# [ABOUT THIS TASK]
Identify each line below containing the string "ANTWERPEN" and copy it.
----
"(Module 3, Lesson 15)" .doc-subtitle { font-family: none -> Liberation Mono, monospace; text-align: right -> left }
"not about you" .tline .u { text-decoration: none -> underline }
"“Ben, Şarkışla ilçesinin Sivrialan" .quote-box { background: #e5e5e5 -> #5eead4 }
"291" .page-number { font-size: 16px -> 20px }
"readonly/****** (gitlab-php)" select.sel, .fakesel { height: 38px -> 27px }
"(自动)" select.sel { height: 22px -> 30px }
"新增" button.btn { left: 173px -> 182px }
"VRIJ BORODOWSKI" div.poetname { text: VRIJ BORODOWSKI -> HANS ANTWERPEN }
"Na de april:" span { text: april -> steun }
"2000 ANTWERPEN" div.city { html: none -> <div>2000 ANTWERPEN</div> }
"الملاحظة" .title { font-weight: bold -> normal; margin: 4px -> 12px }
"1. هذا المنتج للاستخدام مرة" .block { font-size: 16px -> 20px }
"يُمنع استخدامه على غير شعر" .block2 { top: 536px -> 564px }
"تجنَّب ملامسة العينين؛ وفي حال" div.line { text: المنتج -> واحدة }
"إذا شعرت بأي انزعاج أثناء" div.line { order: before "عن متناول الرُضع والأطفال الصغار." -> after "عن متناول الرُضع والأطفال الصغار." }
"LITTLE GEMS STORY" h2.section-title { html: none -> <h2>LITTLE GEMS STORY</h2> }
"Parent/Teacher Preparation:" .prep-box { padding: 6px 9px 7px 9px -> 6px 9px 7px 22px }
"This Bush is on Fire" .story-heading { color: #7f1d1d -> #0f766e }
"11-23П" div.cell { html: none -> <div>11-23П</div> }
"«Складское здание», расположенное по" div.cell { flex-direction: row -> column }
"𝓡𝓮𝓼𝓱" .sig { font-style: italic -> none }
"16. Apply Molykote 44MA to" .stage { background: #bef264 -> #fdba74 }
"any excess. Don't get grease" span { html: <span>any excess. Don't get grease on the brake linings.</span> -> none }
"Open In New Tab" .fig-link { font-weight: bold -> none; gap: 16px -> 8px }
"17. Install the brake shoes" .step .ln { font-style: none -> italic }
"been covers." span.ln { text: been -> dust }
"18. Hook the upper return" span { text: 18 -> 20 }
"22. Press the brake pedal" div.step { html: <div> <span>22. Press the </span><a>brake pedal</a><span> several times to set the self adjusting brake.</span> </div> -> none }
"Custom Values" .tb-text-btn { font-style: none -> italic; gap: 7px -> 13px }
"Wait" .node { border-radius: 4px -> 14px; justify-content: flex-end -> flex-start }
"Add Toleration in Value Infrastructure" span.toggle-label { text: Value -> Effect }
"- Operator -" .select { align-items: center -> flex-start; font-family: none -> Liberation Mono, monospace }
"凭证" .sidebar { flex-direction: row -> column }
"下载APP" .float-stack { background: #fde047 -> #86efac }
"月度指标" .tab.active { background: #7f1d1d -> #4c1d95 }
----
# [SOLUTION]
"VRIJ BORODOWSKI" div.poetname { text: VRIJ BORODOWSKI -> HANS ANTWERPEN }
"2000 ANTWERPEN" div.city { html: none -> <div>2000 ANTWERPEN</div> }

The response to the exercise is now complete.